Innova Asset Management has entered the super and housing debate, saying allowing the use of leverage in superannuation it could help younger Australians who are locked out of the property market build wealth.

Innova said millennials are firmly locked out of the property market with average dwelling prices in New South Wales now sitting above $1.2 million.

It said now is the time for younger Australians to consider other investment options, including devoting more to superannuation and allowing super funds to use leverage to boost their returns.

Innova co-chief investment officer Dan Miles said rising residential property prices have created unprecedented wealth for Baby Boomers thanks to the power of leverage, lucrative tax breaks, constrained supply, and strong population growth.

"Unfortunately, a generation of younger Australians have become the collateral damage to rising property prices. Many younger people who can't rely on parental wealth or an inheritance have been effectively locked out of the property market, without the funds to be able to afford a deposit for a home or maintain a mortgage," he said.

"This has deep implications across society.

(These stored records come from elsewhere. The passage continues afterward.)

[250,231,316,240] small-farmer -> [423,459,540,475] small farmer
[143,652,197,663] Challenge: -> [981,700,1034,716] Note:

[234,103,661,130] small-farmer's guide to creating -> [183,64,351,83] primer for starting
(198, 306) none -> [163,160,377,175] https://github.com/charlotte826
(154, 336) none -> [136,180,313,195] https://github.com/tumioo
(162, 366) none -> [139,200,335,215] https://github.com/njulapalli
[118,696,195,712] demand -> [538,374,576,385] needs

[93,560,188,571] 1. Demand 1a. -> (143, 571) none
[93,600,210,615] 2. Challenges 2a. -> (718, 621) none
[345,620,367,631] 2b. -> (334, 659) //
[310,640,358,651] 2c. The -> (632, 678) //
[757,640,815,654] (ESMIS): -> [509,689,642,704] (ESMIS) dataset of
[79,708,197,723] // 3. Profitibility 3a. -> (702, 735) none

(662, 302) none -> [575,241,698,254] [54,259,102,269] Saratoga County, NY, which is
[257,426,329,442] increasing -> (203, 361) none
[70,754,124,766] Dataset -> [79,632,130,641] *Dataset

Younger Australians are in desperate need of solutions, but there are no politically simple ways to tilt housing back towards being a human right rather than a speculative asset class.  There will always be sound reasons to own a home that stretch far beyond the financial realm, but many younger investors will also need to consider new ways to accumulate wealth, including through superannuation."

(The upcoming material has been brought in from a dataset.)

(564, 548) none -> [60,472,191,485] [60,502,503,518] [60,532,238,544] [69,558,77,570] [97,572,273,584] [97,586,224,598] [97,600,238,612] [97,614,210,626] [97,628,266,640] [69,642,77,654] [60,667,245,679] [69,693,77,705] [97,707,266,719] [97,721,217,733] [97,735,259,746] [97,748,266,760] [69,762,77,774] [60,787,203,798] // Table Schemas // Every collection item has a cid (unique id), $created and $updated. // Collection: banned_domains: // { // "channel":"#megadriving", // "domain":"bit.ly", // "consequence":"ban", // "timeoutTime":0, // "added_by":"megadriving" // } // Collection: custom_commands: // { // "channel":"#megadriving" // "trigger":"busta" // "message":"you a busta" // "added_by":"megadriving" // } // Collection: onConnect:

Recent Australian Bureau of Statistics data revealed that nationwide, the average price of residential dwellings rose by $14,300 or 1.5% to $959,300, during the quarter.

According to Miles, several factors have driven up residential property prices but one that is rarely given its due is leverage, or the use of debt to buy residential property.

"Loan-to-valuation ratios regularly stretch beyond 80% while some governments have backed schemes allowing up to 98% of a property's value to be borrowed.  That amount of debt can turbocharge even nominal price gains given the median house in Sydney is now valued at almost $1.4 million," Miles said.

"It's no surprise then that the next generation is turning to more accessible investments such as shares and even cryptocurrencies."

Miles said allowing superannuation funds to take advantage of leverage would potentially offer more attractive returns for savers.

"While there are strict rules that prevent super funds from using leverage, perhaps it's time to reconsider those rules given the superannuation system has been established for decades. Superannuation is a 40-plus year investment where volatility, which can be amplified by moderate leverage, can be managed," he said.

"Most superannuation funds have met their long-term return goals: leverage could power up that wealth creation. The average super fund has posted a 7.3% annual return (or a real return of 4.5%) over the 30 years ended 30 June 2023, according to ASFA.

"The scale of super funds means they could borrow at very low cost. Applying a moderate amount of leverage combined with a greater allocation to equities or a more aggressive investment profile should generate similar or greater return than a leveraged property investment."

Miles said while it may not be enough to solve the housing crisis on its own, it deserves further considering while younger Australians wait for political solutions.

"The common saying that 'your home will be your largest investment' may need a recalibration, with superannuation potentially being the biggest asset future generations will have," Miles said.